▸ **ACTIVITY**
Give again, word for word, each line of the data from the first through the one containing "padding-right: 20px;". Pictures stay out.

Excerpts from a dataset:

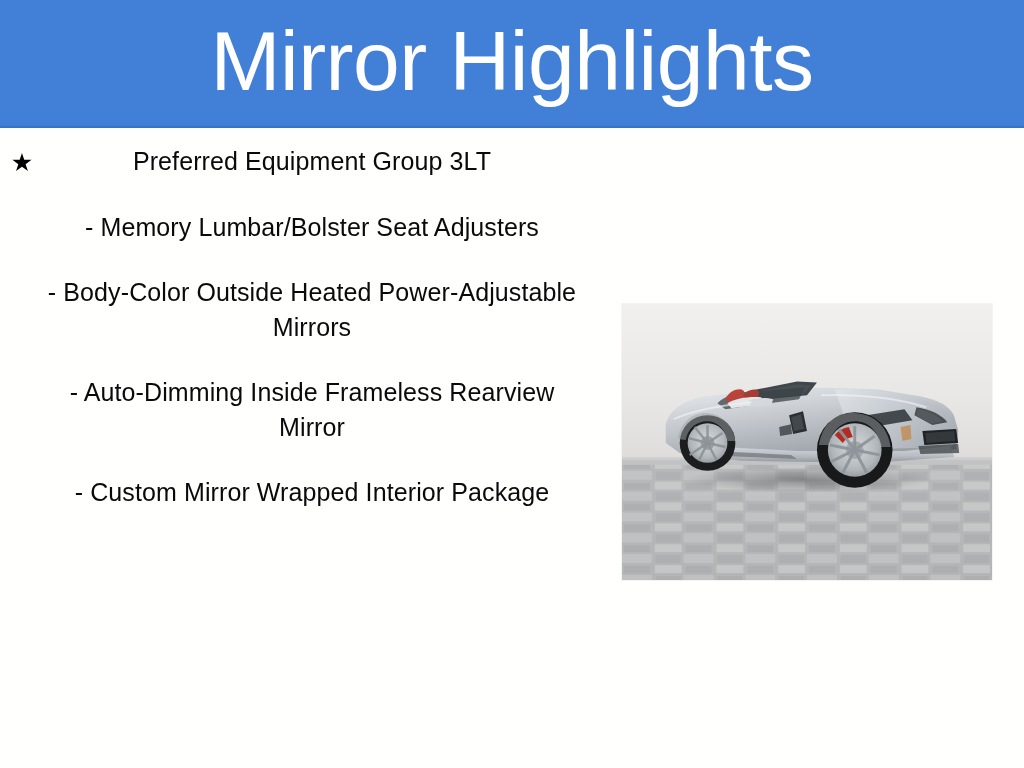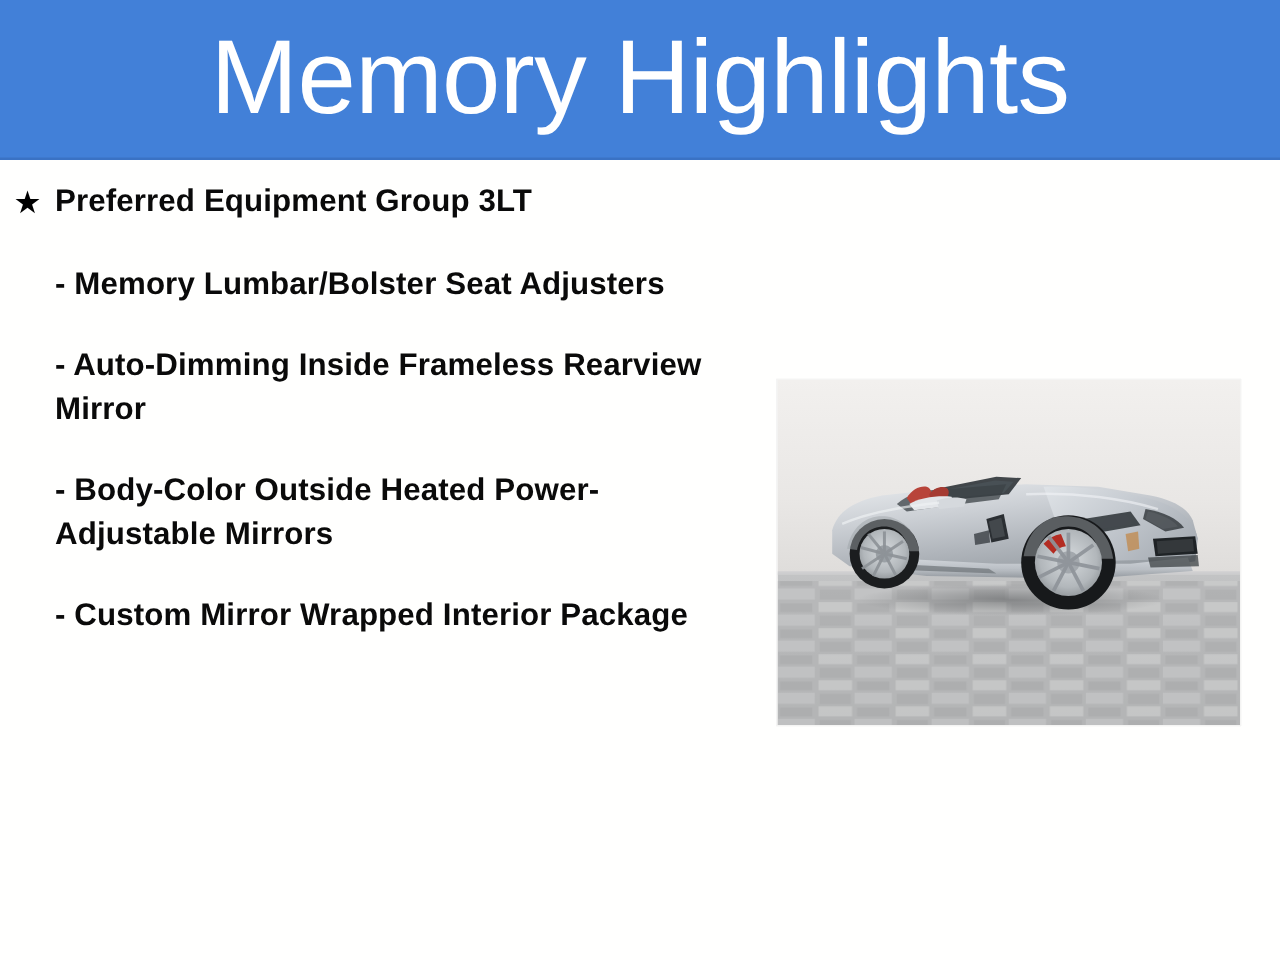--- a/index.html
+++ b/index.html
@@ -92,26 +92,27 @@
   .bullet-spacer {
     width: 44px;
     flex: 0 0 44px;
   }
 
   .highlight-text {
     flex: 1 1 auto;
     color: #0a0a0a;
     font-family: "Liberation Sans", sans-serif;
     font-size: 25px;
-    font-weight: bold;
+    font-weight: normal;
     line-height: 35px;
     letter-spacing: 0.1px;
     padding-top: 22px;
     padding-right: 20px;
     word-wrap: break-word;
+    text-align: center;
   }
 
   .highlight-row.sub .highlight-text {
     padding-top: 30px;
   }
 
   .highlight-row.first .highlight-text,
   .highlight-row.first .bullet-star {
     padding-top: 16px;
   }
@@ -134,47 +135,47 @@
     width: 100%;
     height: 100%;
   }
 </style>
 </head>
 <body>
 
 <div id="slide">
 
   <div id="header-banner">
-    <h1 id="page-title">Memory Highlights</h1>
+    <h1 id="page-title">Mirror Highlights</h1>
   </div>
 
   <div id="content">
 
     <ul id="highlights-list">
 
       <li class="highlight-row first">
         <span class="bullet-star">★</span>
         <span class="highlight-text">Preferred Equipment Group 3LT</span>
       </li>
 
 
       <li class="highlight-row sub">
         <span class="bullet-spacer"></span>
         <span class="highlight-text">- Memory Lumbar/Bolster Seat Adjusters</span>
       </li>
 
 
       <li class="highlight-row sub">
         <span class="bullet-spacer"></span>
-        <span class="highlight-text">- Auto-Dimming Inside Frameless Rearview Mirror</span>
+        <span class="highlight-text">- Body-Color Outside Heated Power-Adjustable Mirrors</span>
       </li>
 
       <li class="highlight-row sub">
         <span class="bullet-spacer"></span>
-        <span class="highlight-text">- Body-Color Outside Heated Power-Adjustable Mirrors</span>
+        <span class="highlight-text">- Auto-Dimming Inside Frameless Rearview Mirror</span>
       </li>
 
       <li class="highlight-row sub">
         <span class="bullet-spacer"></span>
         <span class="highlight-text">- Custom Mirror Wrapped Interior Package</span>
       </li>
 
     </ul>
 
     <div id="vehicle-photo">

▸ **SOLUTION FOR THIS PROBLEM**
--- a/index.html
+++ b/index.html
@@ -92,26 +92,27 @@
   .bullet-spacer {
     width: 44px;
     flex: 0 0 44px;
   }
 
   .highlight-text {
     flex: 1 1 auto;
     color: #0a0a0a;
     font-family: "Liberation Sans", sans-serif;
     font-size: 25px;
-    font-weight: bold;
+    font-weight: normal;
     line-height: 35px;
     letter-spacing: 0.1px;
     padding-top: 22px;
     padding-right: 20px;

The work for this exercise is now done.